In order to solve the above-mentioned problems, a non-aqueous electrolyte secondary battery of the present invention comprises a non-aqueous electrolyte as an electrolyte, a lithium-containing oxide as a positive electrode, and a non-aqueous electrolyte as a negative electrode. A carbon material having an area ratio of an extinction fringe region of 1 to 50% with respect to the entire area observed by a polarizing microscope under optical Nicols is used.

The above means realizes a non-aqueous electrolyte battery having a high capacity and a high energy density.

The quenching fringe region has a fibrous structure with a maximum repetition distance of 1 to 20 μm. The carbon material is made of coal tar pitch, petroleum pitch, or a condensed polycyclic aromatic hydrocarbon compound. Either organic synthetic pitch obtained by polycondensation, organic synthetic pitch obtained by polycondensation of a heteroatom-containing condensed polycyclic aromatic hydrocarbon compound, or coal coke is used as a starting material.
Carbonized at 1500 ° C. is preferred.

[0010]

BEST MODE FOR CARRYING OUT THE INVENTION The tissue structure of an optically anisotropic region is a region indicated by an extinction fringe observed by a polarizing microscope, and its scale and size are “Introduction to Carbon Materials” (edited by the Society of Carbon Materials: 1984), page 22, Table 3, the following classifications are made.

1. Isotropic 2. Fine mosaic: 10 units of extinction stripe pattern
2. Mosaic pattern of μm or less Coarse mosaic: extinction stripe pattern repeat unit is 10μ
m mosaic pattern 4. Coarse fibrous: Repetition of vertical quenching fringe pattern of fibrous structure is oriented to fiber direction by 10 μm or more 5. Fine fibrous: A fibrous structure that has undergone large deformation is seen, and the size of the extinction fringe pattern is 10 μm or less.

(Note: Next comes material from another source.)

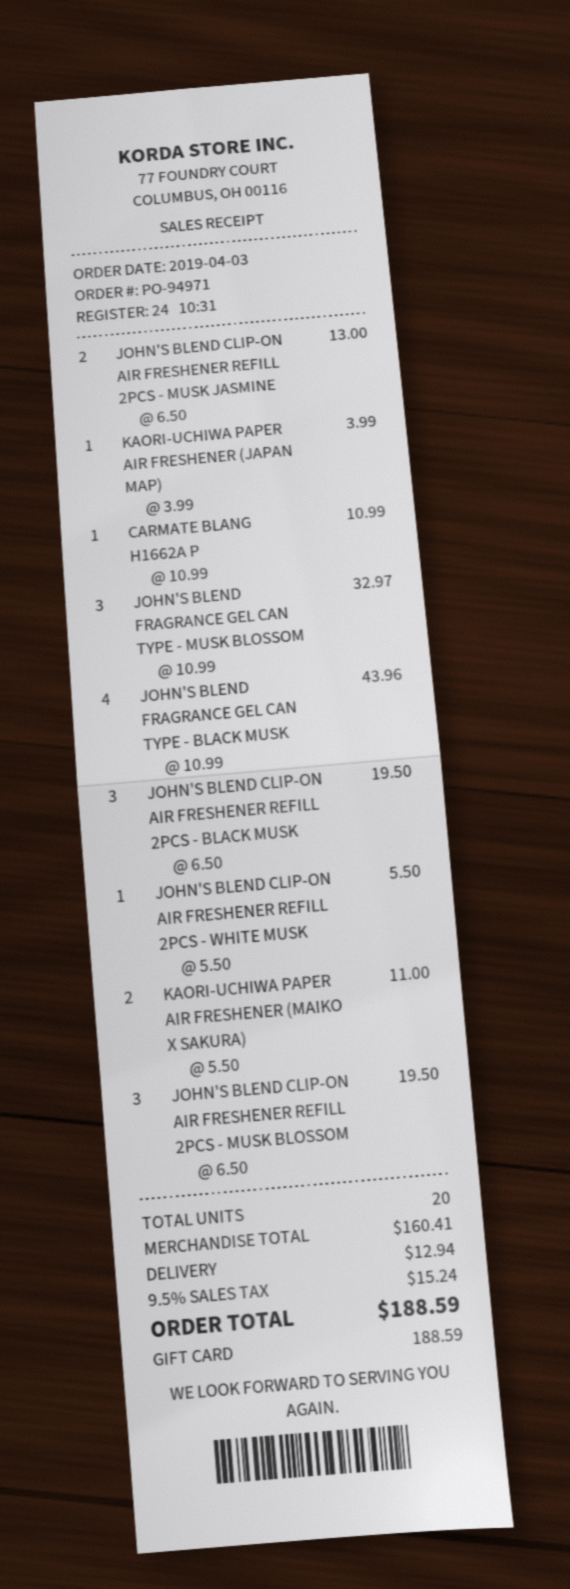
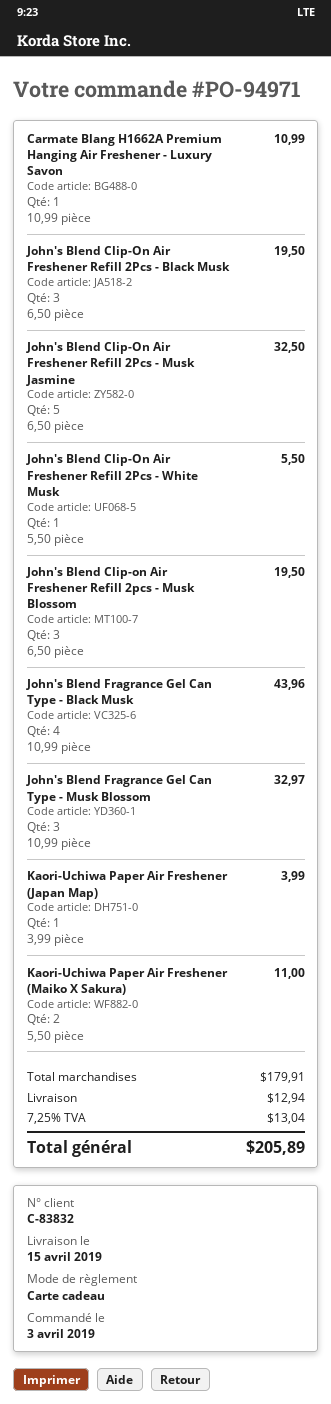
JOHN'S BLEND CLIP-ON AIR FRESHENER REFILL 2PCS - MUSK JASMINE: 2 x 6.50 = 13.00 -> 5 x 6.50 = 32.50
subtotal: 160.41 -> 179.91
tax: 9.5% = 15.24 -> 7.25% = 13.04
total: 188.59 -> 205.89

Globular: A group of mesophase spheres solidified before coalescence This makes it possible to control the optically anisotropic structure and the optically isotropic structure by observing the extinction fringe region with a polarizing microscope. Therefore, among these carbon structures, the carbon material having a structure in which the area ratio of the extinction fringe region to the entire area is 1 to 50% maintains the lithium-doped / dedoped reversible capacity of 0 to 0.5 V. As it is, the optically anisotropic region and the optically isotropic region are effectively mixed, and the possibility of a densely packed high-density structure has been found. In the case of a fibrous structure having a thickness of 20 μm, it has been clarified that since a mixed state of an optically anisotropic structure and an optically isotropic structure can be present more densely, a remarkable high density is possible.

Starting materials used for synthesizing such a carbon material include coal tar pitch, petroleum pitch, an organic synthetic pitch obtained by polycondensation of a condensed polycyclic aromatic hydrocarbon compound, and a heteroatom-containing condensed polycyclic aromatic. Production of organic synthetic pitch or coal coke obtained by polycondensation of hydrocarbon compounds by removing volatile components at 200 to 600 ° C to make it insoluble and infusible, and then carbonizing at 700 to 1500 ° C under an inert atmosphere. can do. In the case of calcination at 200 to 600 ° C., if a structural change such as a flow structure occurs due to melting, nitric acid, acetyl nitrate, sulfur, or the like may be added, and a heat treatment or an oxidation reaction by adding an oxidizing agent may be appropriately performed.

By properly controlling the structure of these carbon materials, a secondary battery having a high true density and a high energy density can be obtained.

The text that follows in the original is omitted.